Sterling's Digital Infrastructure Expansion Surges Forward: Are Data Centers Ready to Meet the Demand?
Sterling Infrastructure’s Rapid Expansion
Sterling Infrastructure, Inc. (STRL) has seen remarkable growth, especially within its E-Infrastructure Solutions division, which is benefiting from the surging demand in the data center sector. In the fourth quarter of 2025, revenue from E-Infrastructure soared by 123% compared to the previous year. For the entire year, the segment’s revenue climbed 59%, with organic growth accounting for 40%. This robust performance highlights Sterling’s strategic emphasis on high-priority projects, including data centers, semiconductor plants, and advanced manufacturing facilities.
The division’s backlog of signed contracts reached unprecedented levels, up 79% from the end of 2024. A major driver behind this was the acquisition of CEC Facilities Group in September 2025, which alone contributed $129.1 million to Sterling’s fourth-quarter revenue. CEC’s own fourth-quarter revenue increased 21% year-over-year. The acquisition also boosted Sterling’s backlog, adding about $488.9 million in signed contracts and $715.2 million in total backlog, which includes both signed and unsigned deals.
Leadership at Sterling sees the current environment as part of a long-term infrastructure expansion, fueled by hyperscale cloud providers and the growing need for AI-driven computing. Sterling is broadening its reach into fast-growing areas like Texas and the Pacific Northwest, while enhancing its electrical capabilities through acquisitions and modular construction. For 2026, the company has set an ambitious target for E-Infrastructure revenue growth of at least 40%, supported by a combined pipeline of signed, unsigned, and future phased projects exceeding $3 billion.

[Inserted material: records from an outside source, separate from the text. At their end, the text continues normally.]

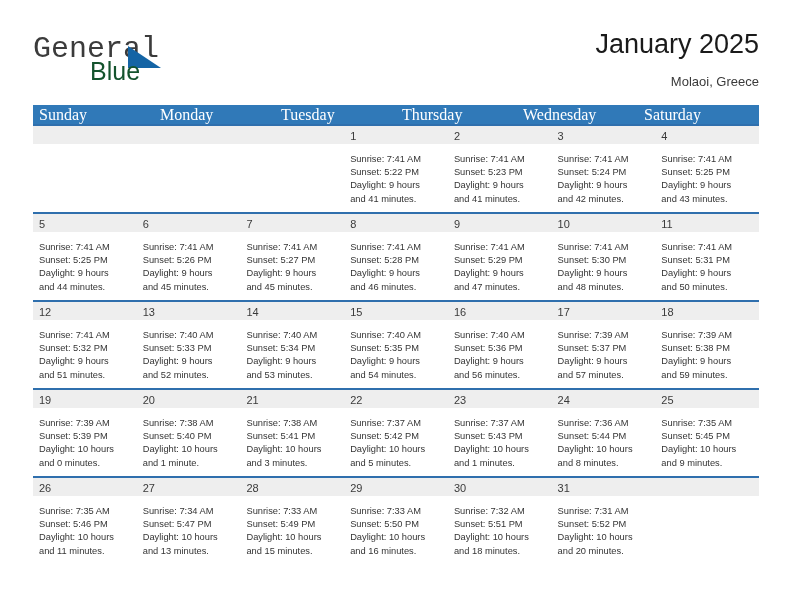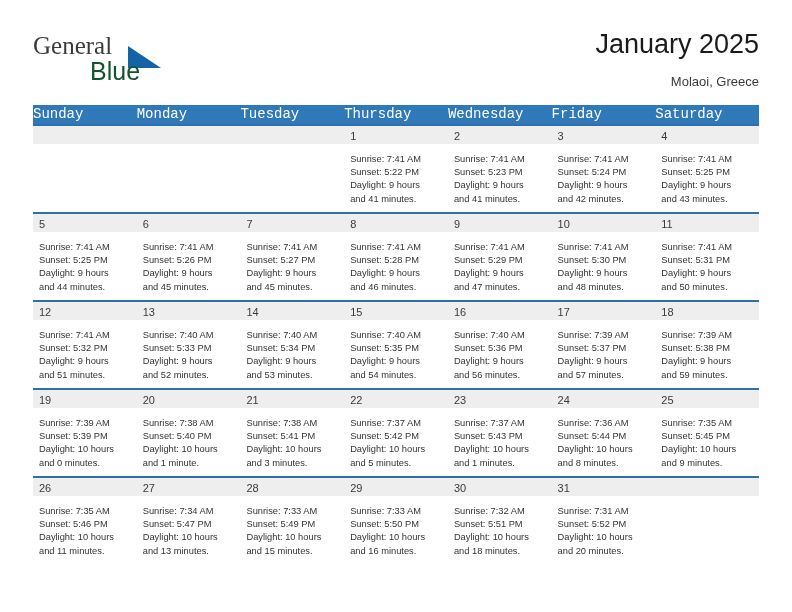"General" .brand-general { font-family: Liberation Serif, serif -> Liberation Mono, monospace; font-size: 25px -> 30px }
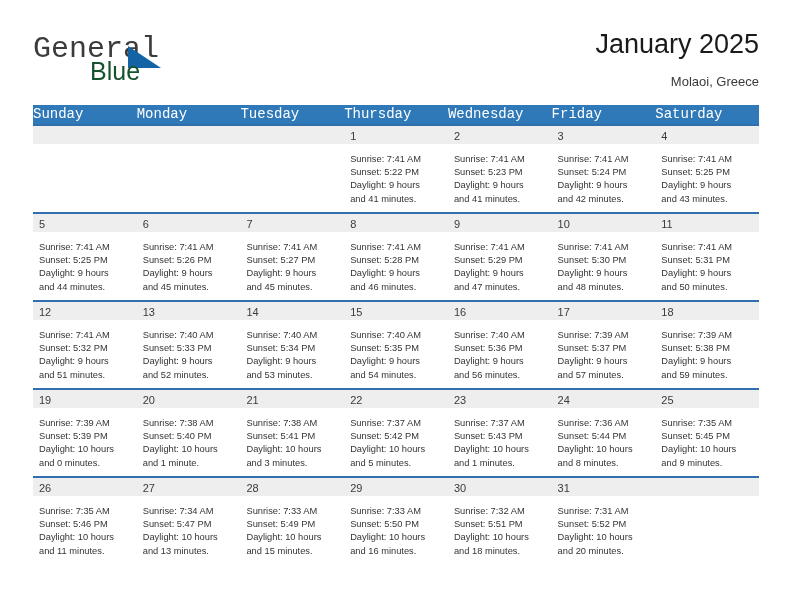"Sunday" .dow-cell { font-family: Liberation Mono, monospace -> Liberation Serif, serif; font-size: 14px -> 16px; padding-left: none -> 6px }
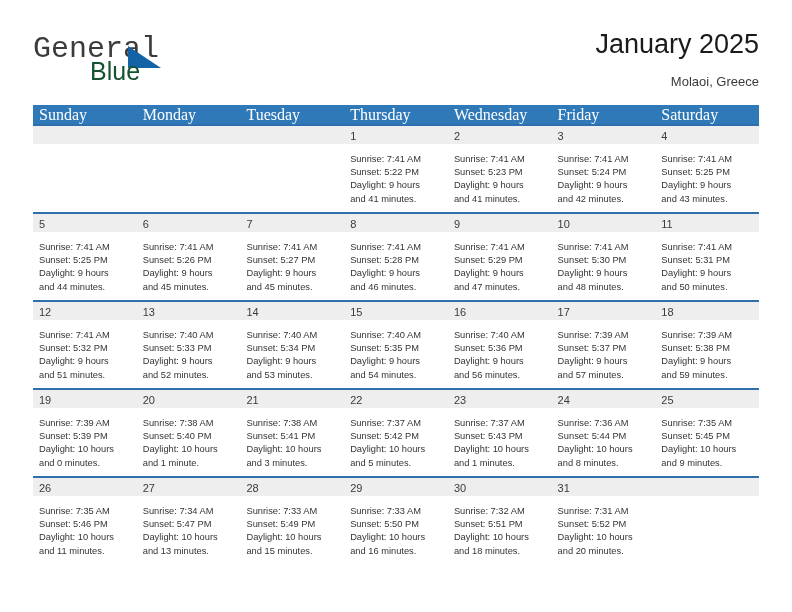"Friday" div.dow-cell { html: <div>Friday</div> -> none }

As data center projects become more extensive and complex, Sterling’s integrated approach—combining site development, electrical work, and infrastructure expertise—positions it to secure a larger share of these essential builds. The main challenge ahead is whether the pace of data center development will remain strong enough to sustain Sterling’s rapid growth in E-Infrastructure.
Competitive Landscape
Sterling competes in the infrastructure construction sector alongside major players like MasTec, Inc. (MTZ) and EMCOR Group, Inc. (EME).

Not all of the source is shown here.